JoshuaPK · March 3, 2020, 1:11am

Hello! When importing a large number of documents, what does the following line mean?

INFO paperwork_backend.docimport Document file:///home/josh/Documents/IncomingScanned/9.06.pdf already found in the index. Skipped

Does it mean that a document with the filename 9.06.pdf is already in the index? Or, does Paperwork do a checksum of the PDF file when it imports, and then check to see if that checksum is already in the database?

If it’s a filename rather than checksum then I may be in trouble. I do a huge number of scans in batches- so I may have files name 01.01.pdf to 12.01.pdf to 01.15.pdf to 10.15.pdf, and then I’ll import those and delete them from the IncomingScanned directory- then the next time I do batch scanning I’ll have repeats of the same filenames.

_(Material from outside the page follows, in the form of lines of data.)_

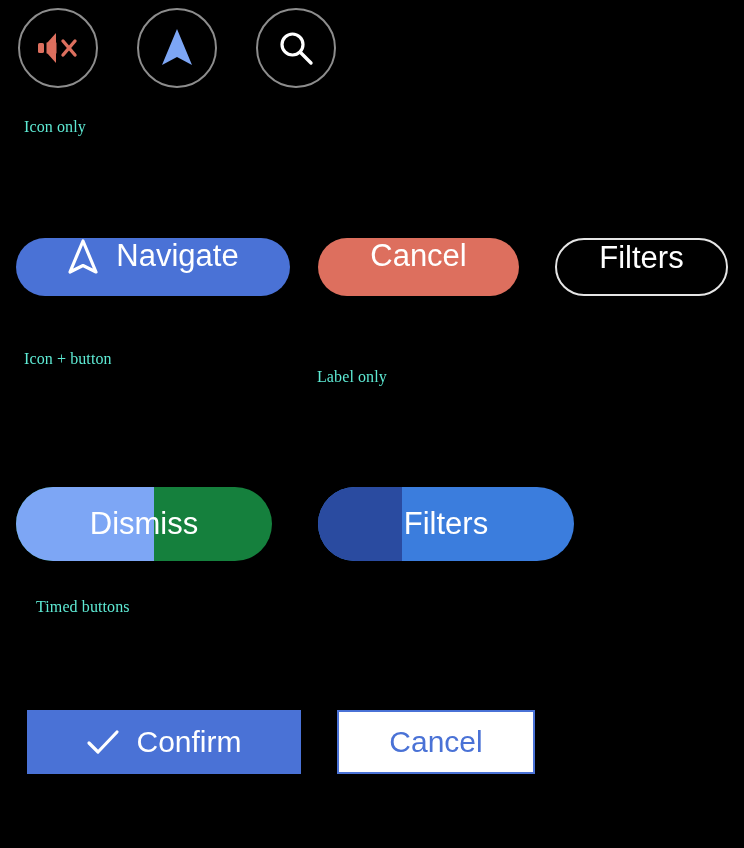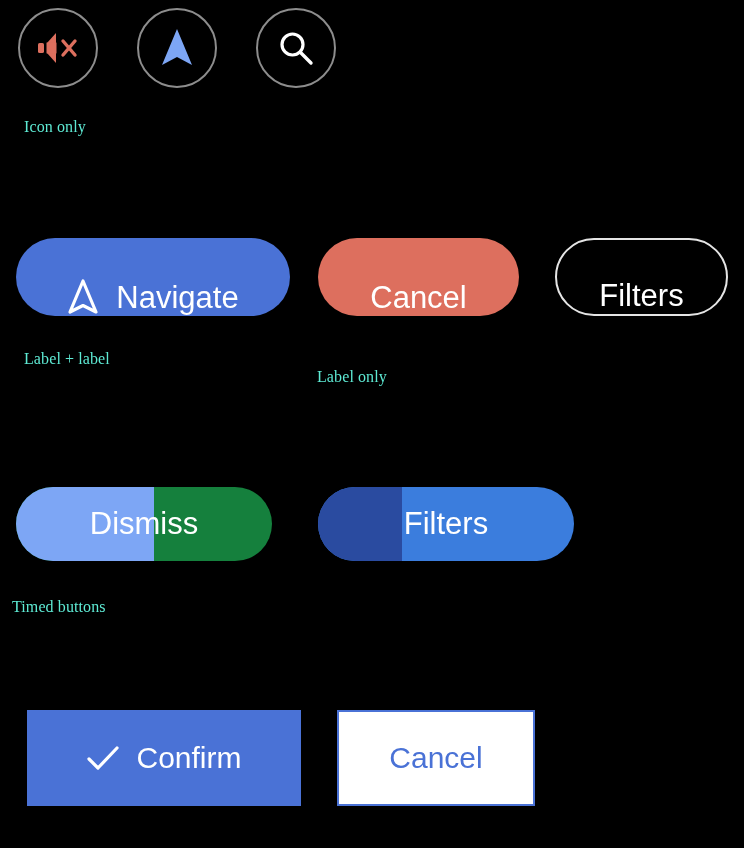--- a/index.html
+++ b/index.html
@@ -65,12 +65,12 @@
   .pill {
     position: absolute;
     top: 0;
-    height: 78px;
+    height: 58px;
     border-radius: 39px;
     border: none;
     box-sizing: border-box;
     display: flex;
-    align-items: flex-end;
+    align-items: flex-start;
     justify-content: center;
     gap: 17px;
     color: #ffffff;

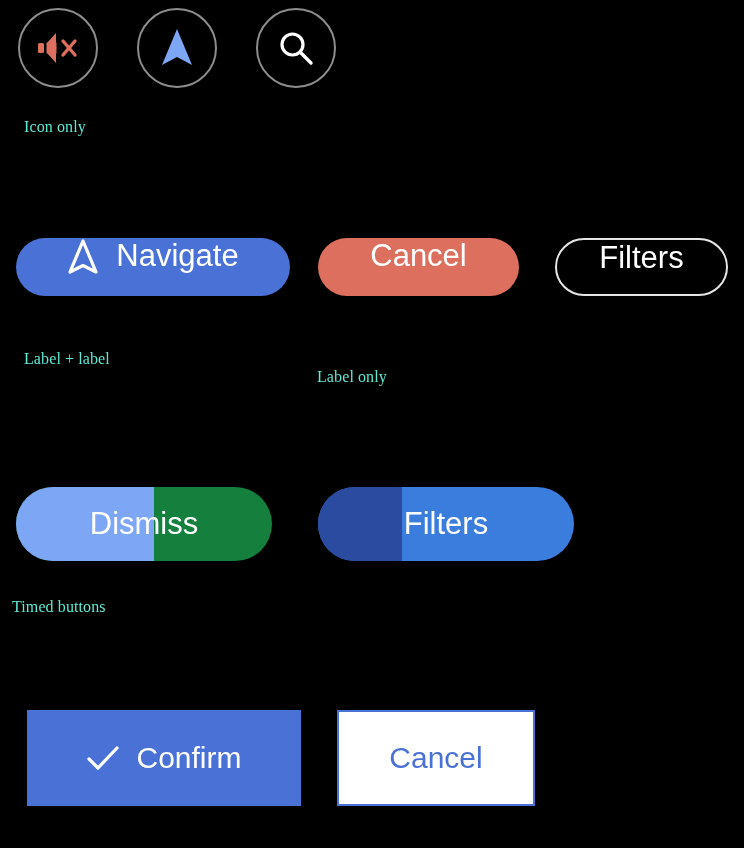--- a/index.html
+++ b/index.html
@@ -249,7 +249,7 @@
 
   </div>
 
-  <div class="caption" style="left:24px; top:350px;">Label + label</div>
+  <div class="caption" style="left:24px; top:350px;">Icon + button</div>
 
   <div class="caption" style="left:317px; top:368px;">Label only</div>
 

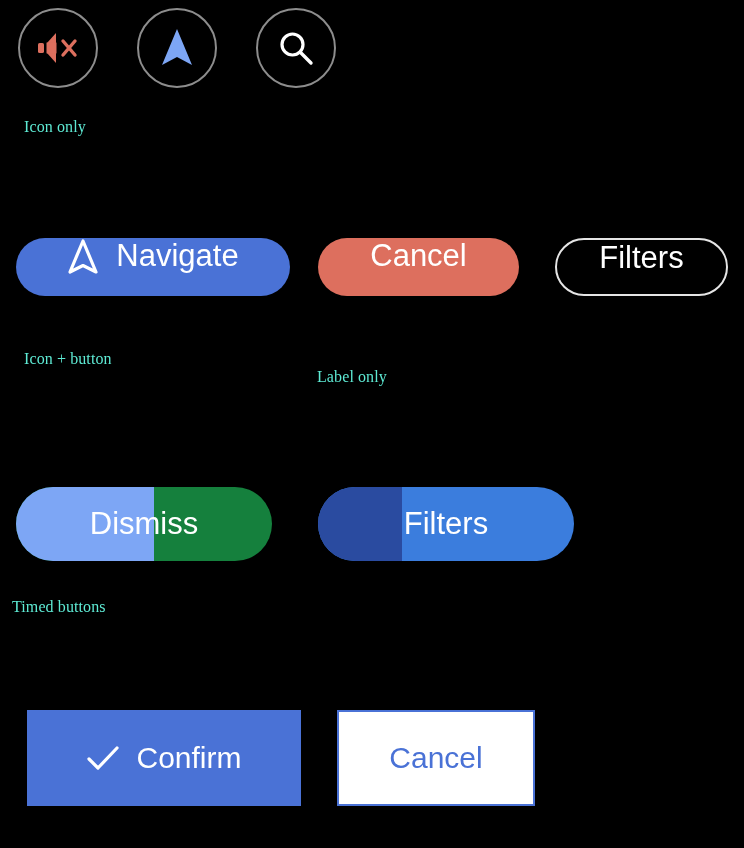--- a/index.html
+++ b/index.html
@@ -267,7 +267,7 @@
 
   </div>
 
-  <div class="caption" style="left:12px; top:598px;">Timed buttons</div>
+  <div class="caption" style="left:36px; top:598px;">Timed buttons</div>
 
   <div class="oem-row">
 

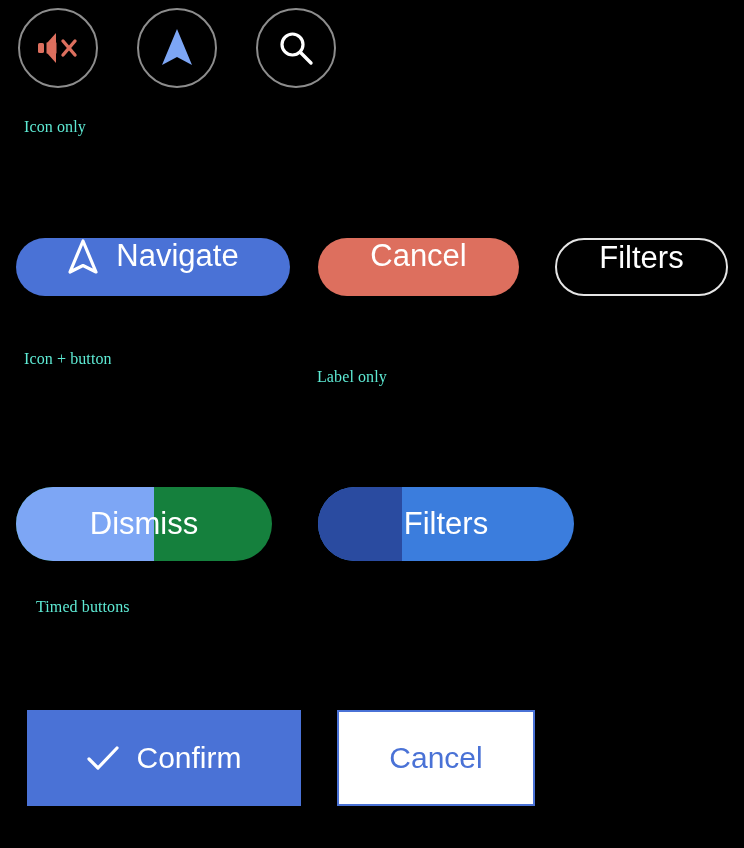--- a/index.html
+++ b/index.html
@@ -154,7 +154,7 @@
   .oem {
     position: absolute;
     top: 0;
-    height: 96px;
+    height: 64px;
     border-radius: 0;
     box-sizing: border-box;
     display: flex;

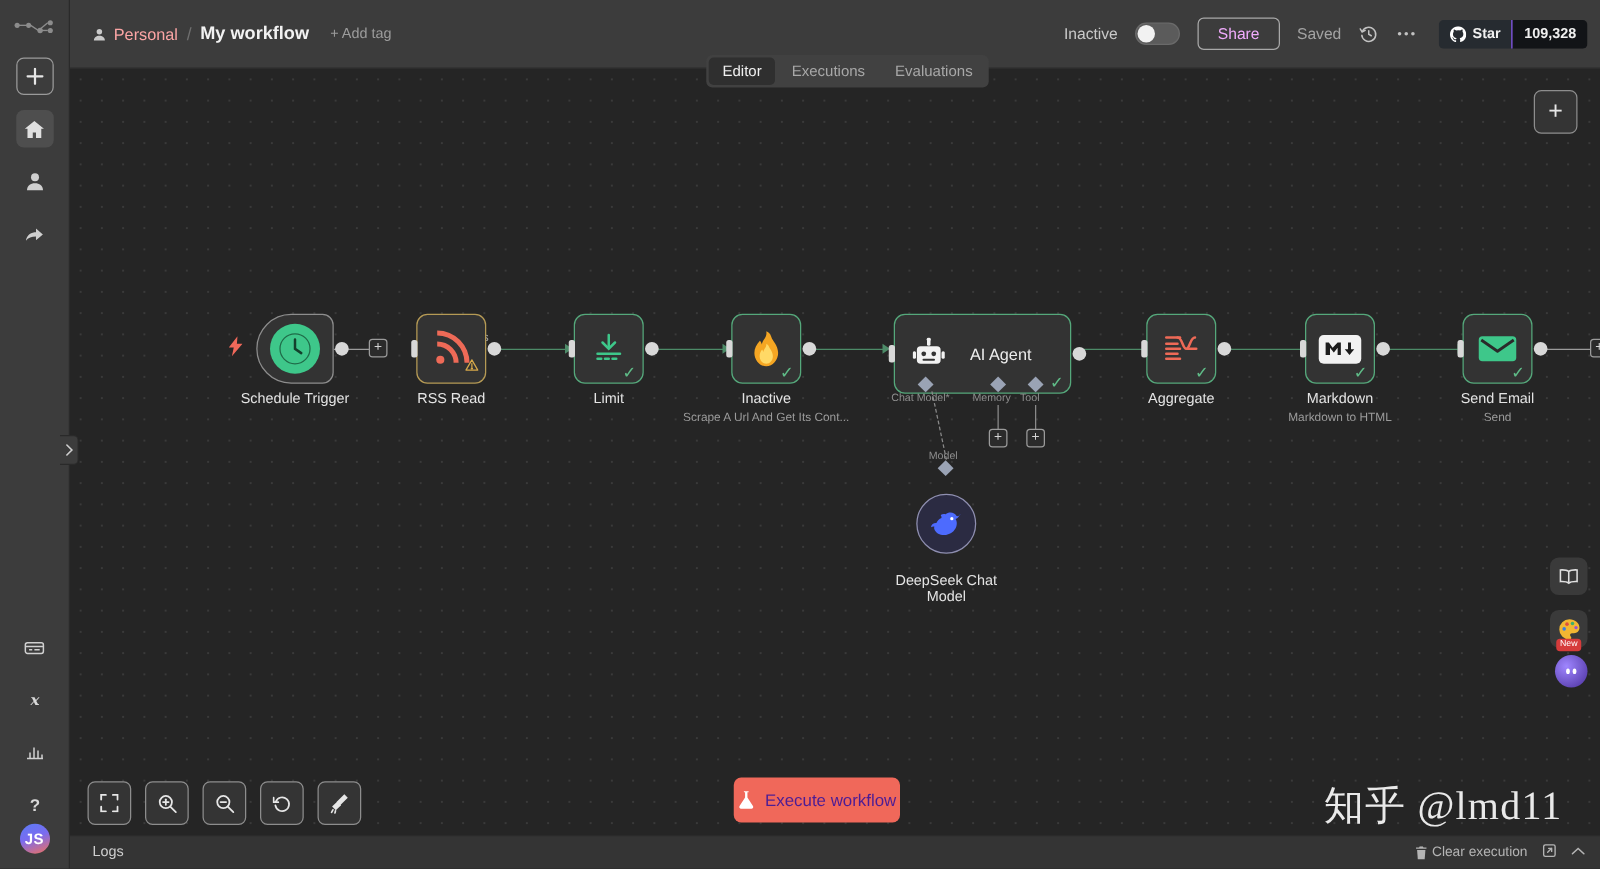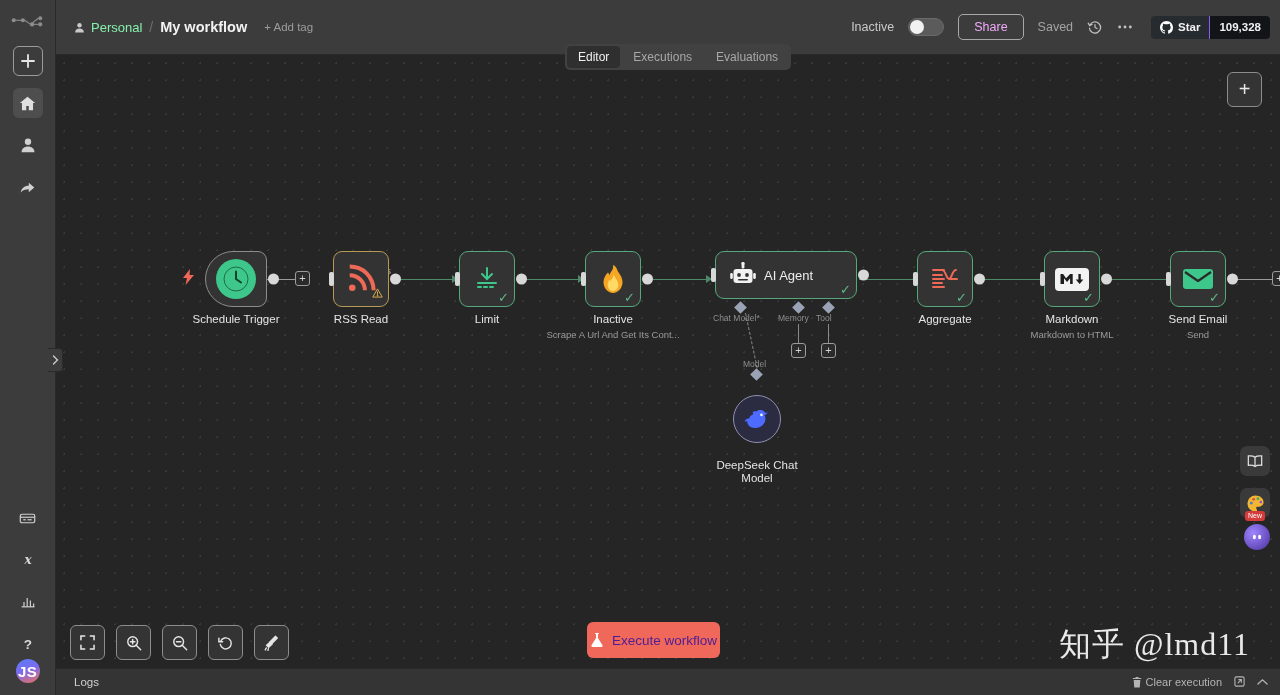--- a/index.html
+++ b/index.html
@@ -50,7 +50,7 @@
     z-index: 20;
   }
   .bc { display: flex; align-items: center; gap: 7px; }
-  .bc-personal { display: flex; align-items: center; gap: 6px; color: #86efac; font-size: 13px; }
+  .bc-personal { display: flex; align-items: center; gap: 6px; color: #fca5a5; font-size: 13px; }
   .bc-sep { color: #6f6f6f; font-size: 14px; }
   .bc-title { color: #f2f2f2; font-size: 14.5px; font-weight: 600; }
   .bc-addtag { color: #9c9c9c; font-size: 11.5px; margin-left: 10px; }

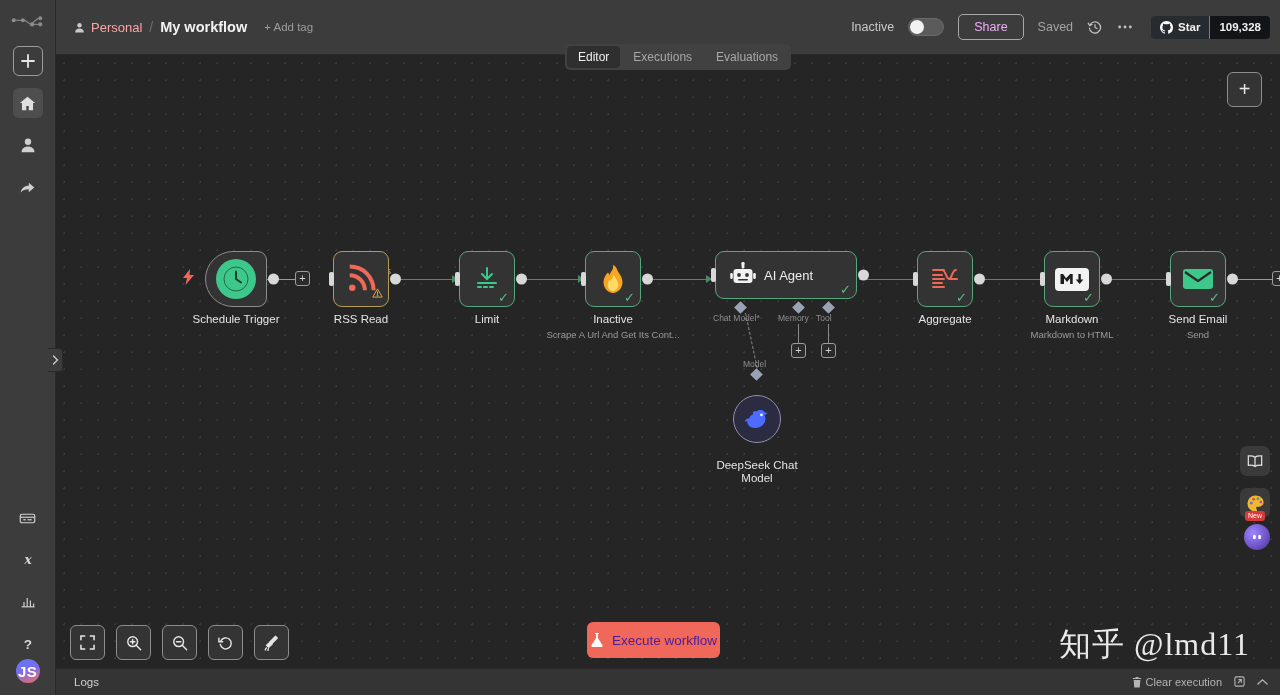--- a/index.html
+++ b/index.html
@@ -121,8 +121,8 @@
   }
   .node-box.warn { border-color: #b59a55; }
   .node-box.agent {
-    width: 142px; height: 48px; justify-content: flex-start;
-    padding-left: 14px; gap: 8px;
+    width: 142px; height: 64px; justify-content: flex-start;
+    padding-left: 14px; gap: 20px;
   }
   .node-label {
     position: absolute; top: 62px; left: 50%; transform: translateX(-50%);

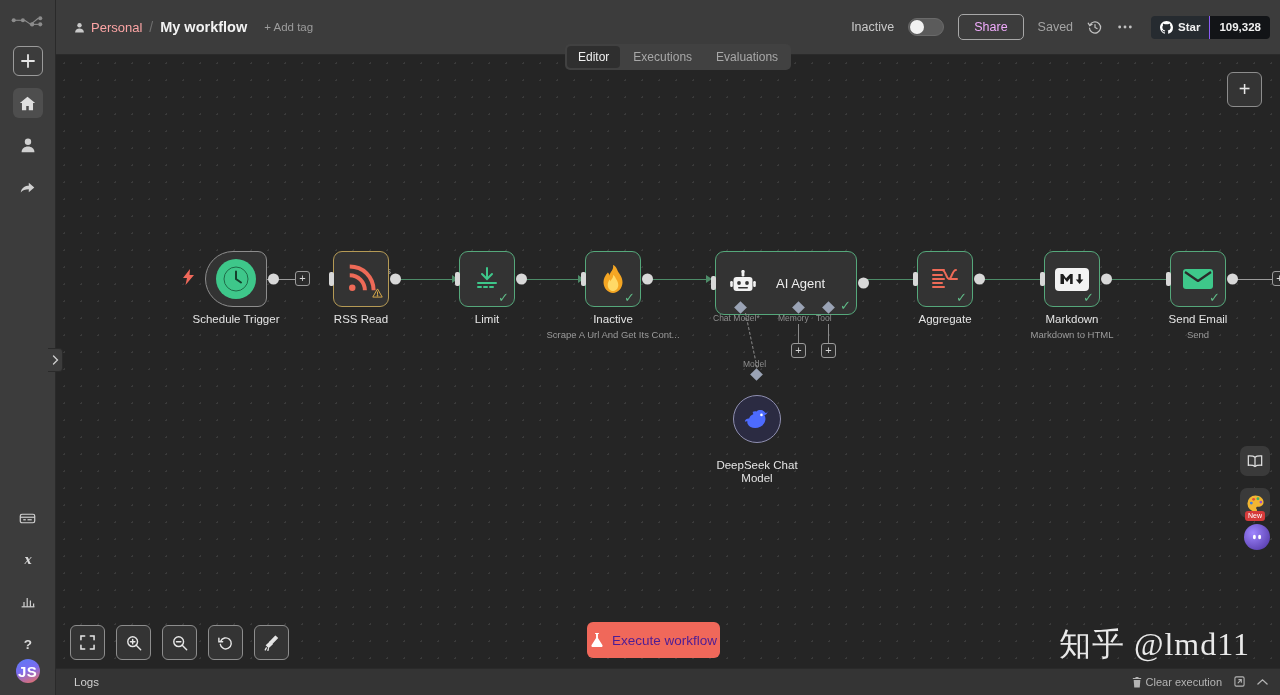--- a/index.html
+++ b/index.html
@@ -30,7 +30,7 @@
   .sb-avatar {
     width: 24px; height: 24px; border-radius: 50%;
     background: linear-gradient(160deg,#5b7cf5 0%,#7a6bf0 45%,#f0705c 100%);
-    color: #fff; font-size: 15px; font-weight: bold;
+    color: #fff; font-size: 12px; font-weight: bold;
     display: flex; align-items: center; justify-content: center;
     margin-bottom: 12px; letter-spacing: .3px;
   }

Maybe that wasn’t such a good idea…

JoshuaPK · March 3, 2020, 1:22am

After looking at the backend I see it looks for the file hash, so that is good.

jflesch · March 3, 2020, 8:44am

Yep, it uses the hash of the PDF to detect duplicate.

It is a contribution from Josselin Jacquard, and I must say it’s very handy for me (and for others I assume): I place all my PDF to import in ~/tmp/pdf. After importing them I delete them, but sometimes I forget. So the next time I import PDF, it makes sure I don’t import again those files.

Using the file name wouldn’t work for me either. I have some companies that send me bills always named “bill.pdf”.